:: MATERIAL PROVIDED ::
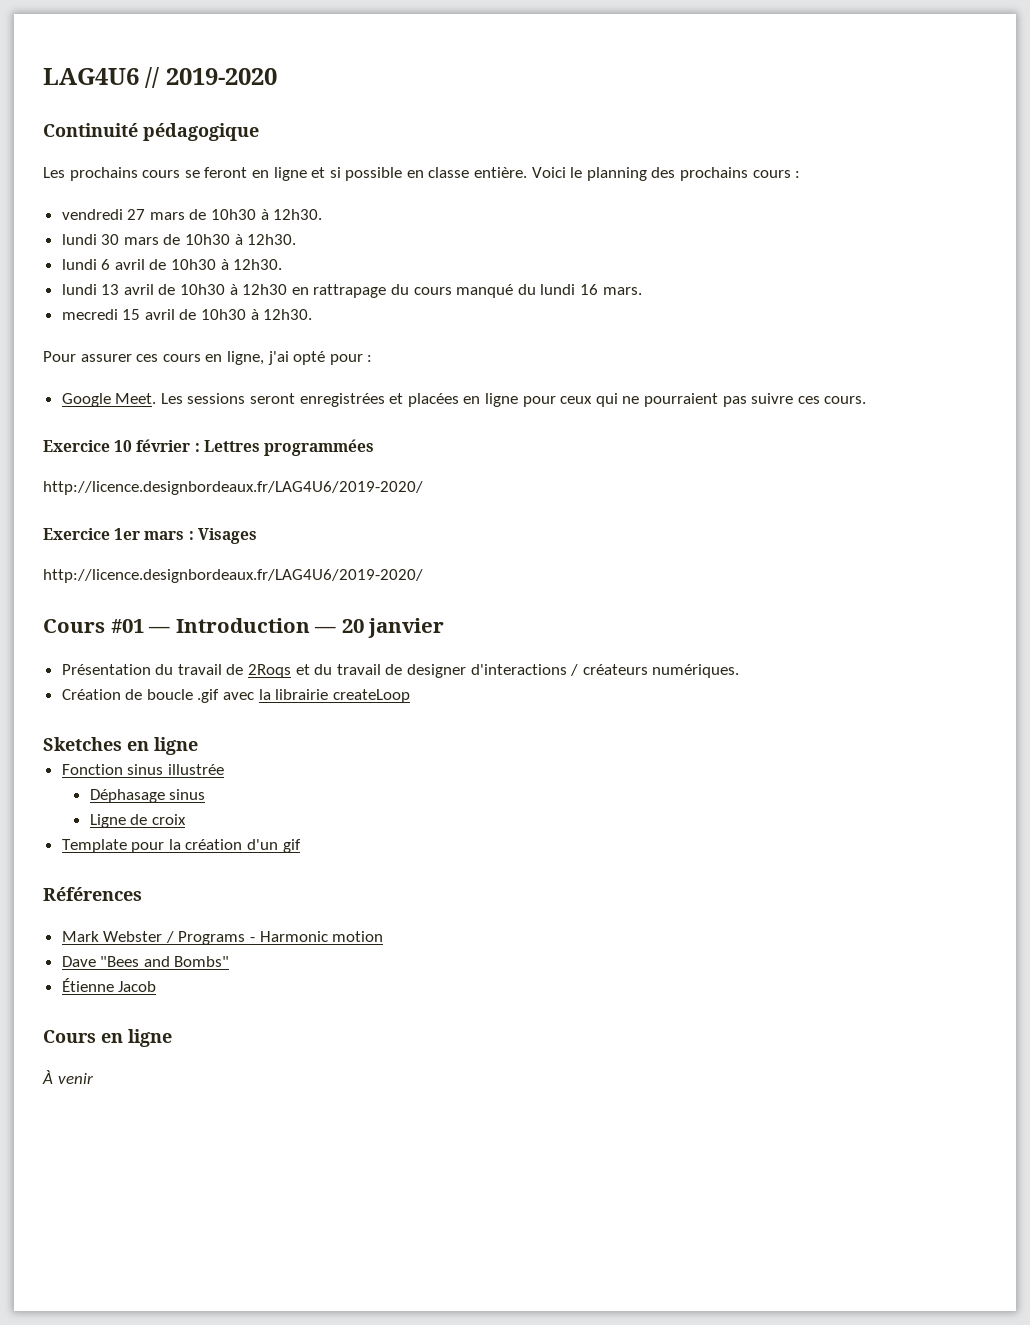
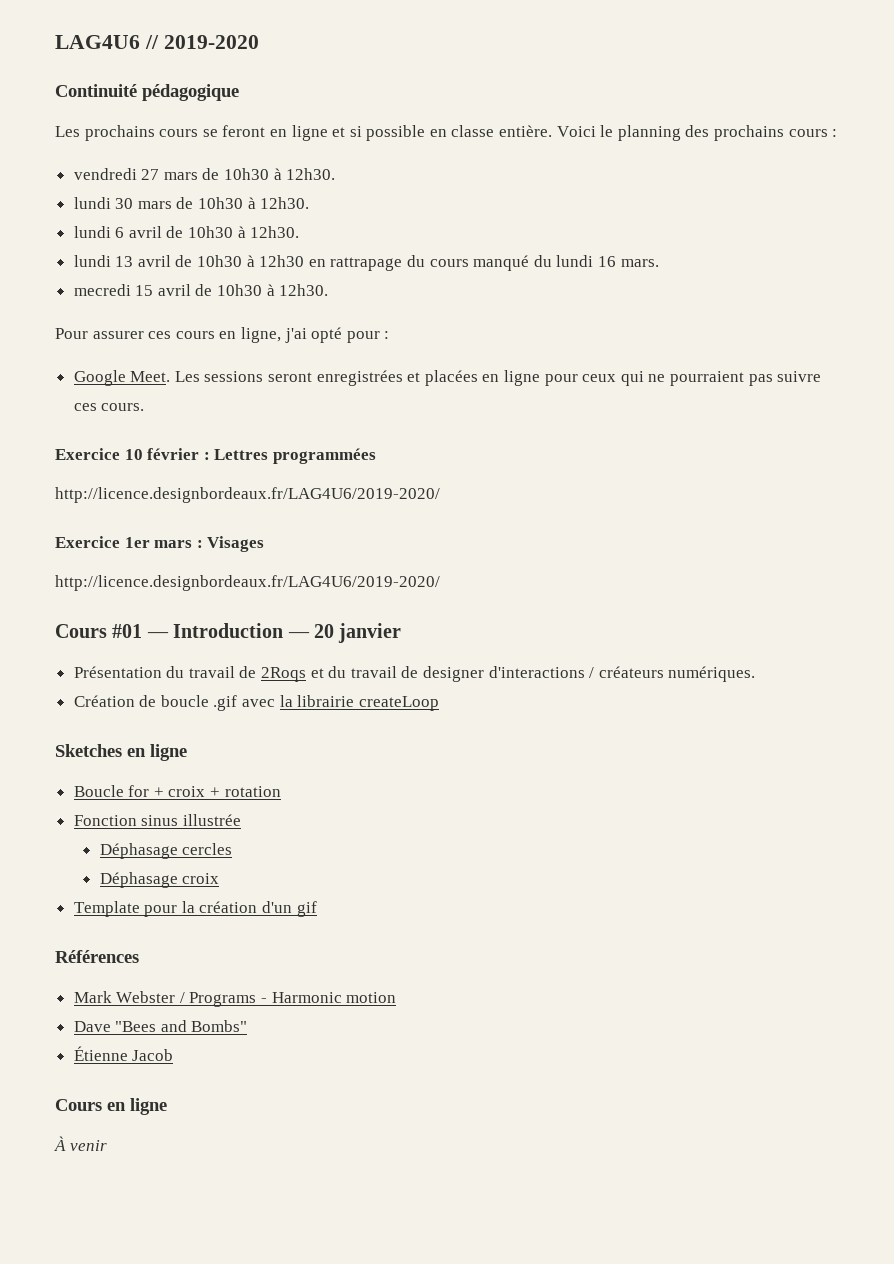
(198, 746) none -> [73,785,281,797] // Boucle for + croix + rotation
[169,789,206,800] [89,814,148,828] sinus // Ligne de -> [182,843,233,855] [99,872,178,888] cercles // Déphasage

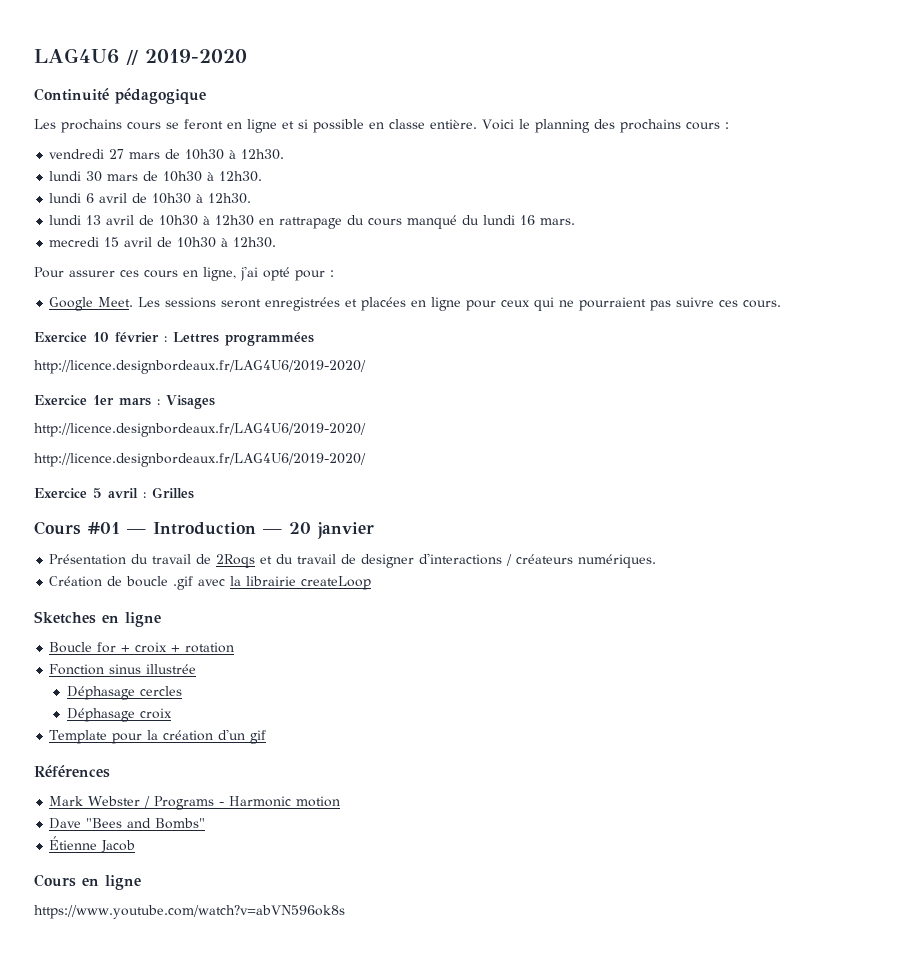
(440, 583) none -> [34,453,366,467] [34,487,194,499] // http://licence.designbordeaux.fr/LAG4U6/2019-2020/ // Exercice 5 avril : Grilles
[54,1136,107,1151] À venir -> [34,905,345,919] https://www.youtube.com/watch?v=abVN596ok8s

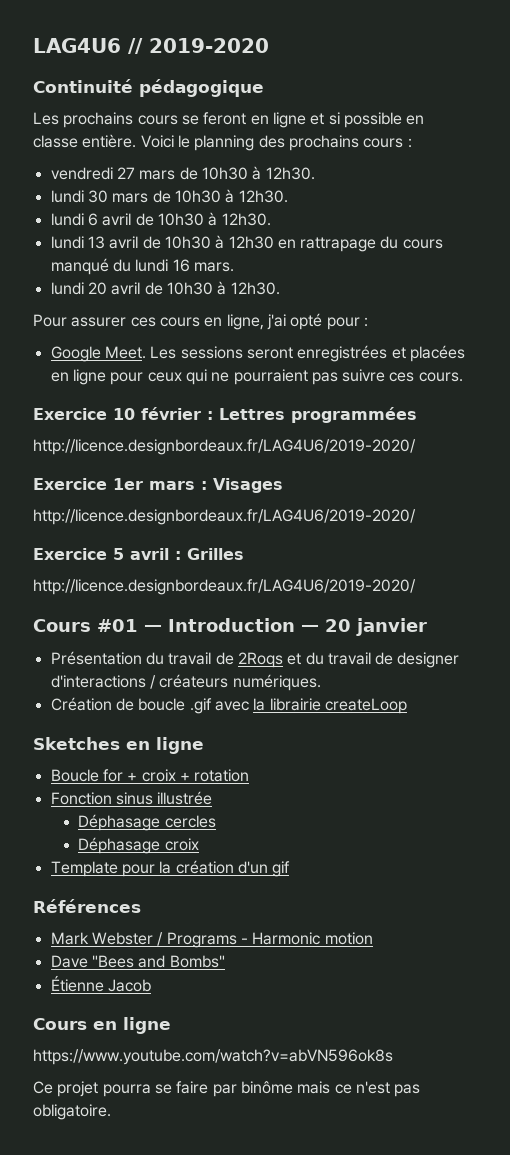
[49,237,120,247] mecredi 15 -> [50,282,107,295] lundi 20
[34,453,366,467] // http://licence.designbordeaux.fr/LAG4U6/2019-2020/ -> (416, 517) none
(194, 493) none -> [33,579,416,595] // http://licence.designbordeaux.fr/LAG4U6/2019-2020/
(345, 912) none -> [33,1081,421,1097] [33,1104,111,1120] // Ce projet pourra se faire par binôme mais ce n'est pas obligatoire.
:::
HOW TO COMPLETE THIS TASK: Search the data for "licence". Copy each line that has it.

REPLY TO THE TASK:
(440, 583) none -> [34,453,366,467] [34,487,194,499] // http://licence.designbordeaux.fr/LAG4U6/2019-2020/ // Exercice 5 avril : Grilles
[34,453,366,467] // http://licence.designbordeaux.fr/LAG4U6/2019-2020/ -> (416, 517) none
(194, 493) none -> [33,579,416,595] // http://licence.designbordeaux.fr/LAG4U6/2019-2020/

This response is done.